The two parts could also be thought of as conserving energy using only what the other guy gives you (closing doors), or creating movement by putting energy into the system yourself (opening doors).

The physical experience of this training, like any random flow, gets the information drilled into the body until the parameters of possibility, and the risks worth taking, become understood.

It is easy to see how these drills are possible from contact, in a grappling format for instance, and Sonny's Eskrima has variations on this also, empty hand, and with weapons ... But it is also possible BEFORE contact. Perhaps this is harder to see, but it is exactly the same stuff - It is testing how to set the opponent up, and to make openings that one can take advantage of without putting oneself into a losing position ... all my favorite stuff, the 'chess' of the game - faking, baiting, freezing etc

I reckon the lack of time spent in the soup is one of the greatest failings of many traditional systems. I have seen enough clips on Youtube of sport fighters wiping the ground with traditionally trained guys, to know that this is the piece that is missing from the training.  This has led to mistaking the material and techniques for being at fault, but I reckon it's more likely the lack of soup in the training itself.

Bagua, for instance, has great fighting strategies, and ways it understands timing, power generation, traps, locks and throws .... but a tiny minority of folks that can pull it off against a trained kick boxer or similar .... Not because the ideas are bad, but because the practitioners have never learned how to insert the cool things they know into chaos .... especially from pre contact distance. They don't understand why or when things work ... or do not, having always been GIVEN the opportunities to 'win' in training. Real opponents are just not that generous.

Kick boxers and others who practice ring sports do that kind of training all the time. They know how to avoid telegraphing their strikes, how to test and harass the opponent, how to break their timing and to jam their techniques.

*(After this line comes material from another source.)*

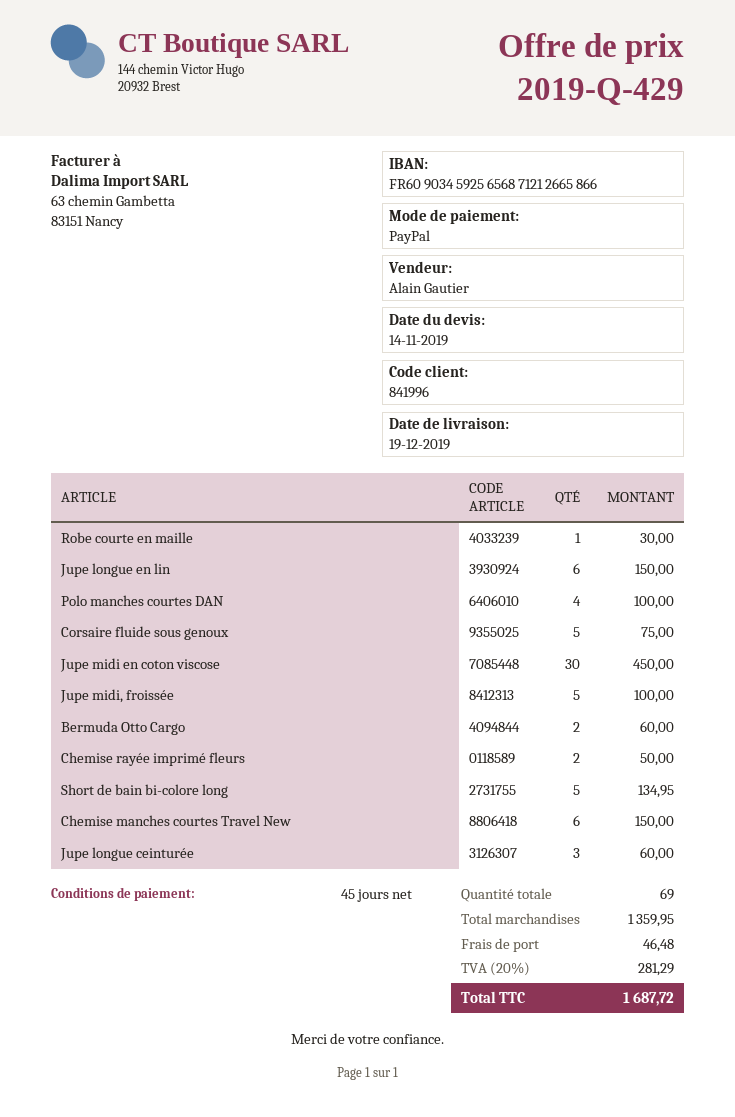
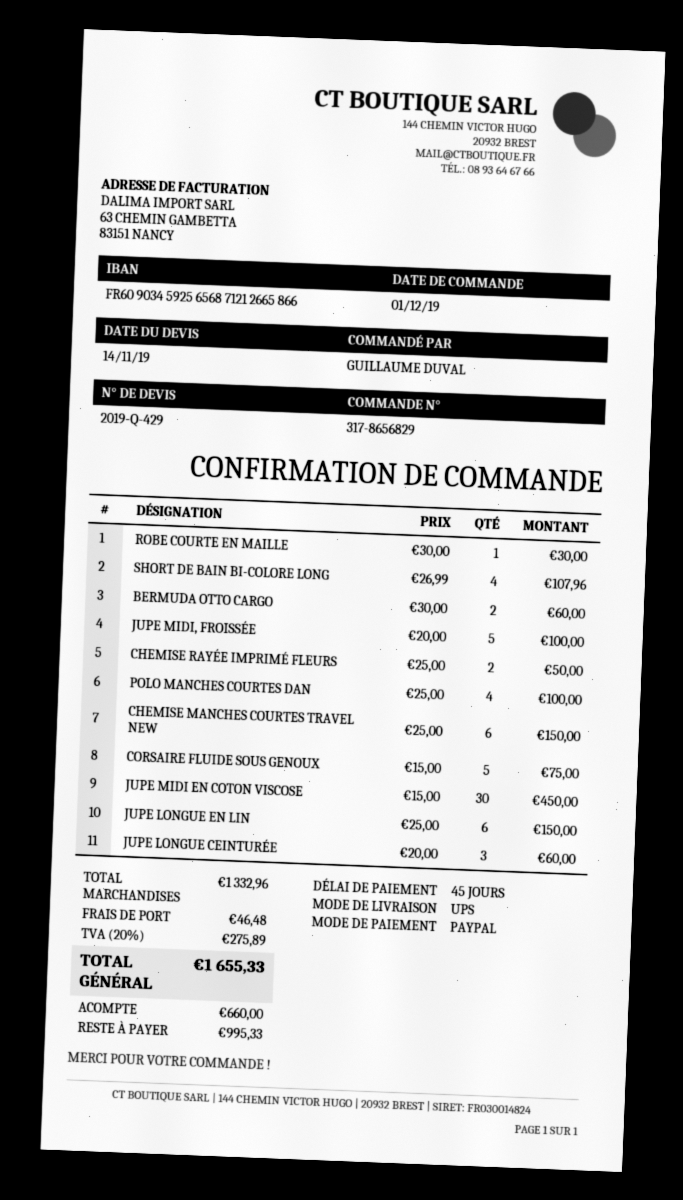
Short de bain bi-colore long: 5 for 134.95 -> 4 for 107.96
subtotal: 1359.95 -> 1332.96
tax: 20% = 281.29 -> 20% = 275.89
total: 1687.72 -> 1655.33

They also know how to avoid giving opportunities away, so the person who has spent all their time practicing against GIVEN opportunities can never find them or make them happen.

Of course there is context ... many trad systems were not meant for sport fighting ... but still .... it is obvious that there is a hole in the method, at least in my opinion, and chaotic and random drills, like in the video, can work to bring the 'when' and the 'how' in alignment with the 'what'.

Time to create some soup recipes ....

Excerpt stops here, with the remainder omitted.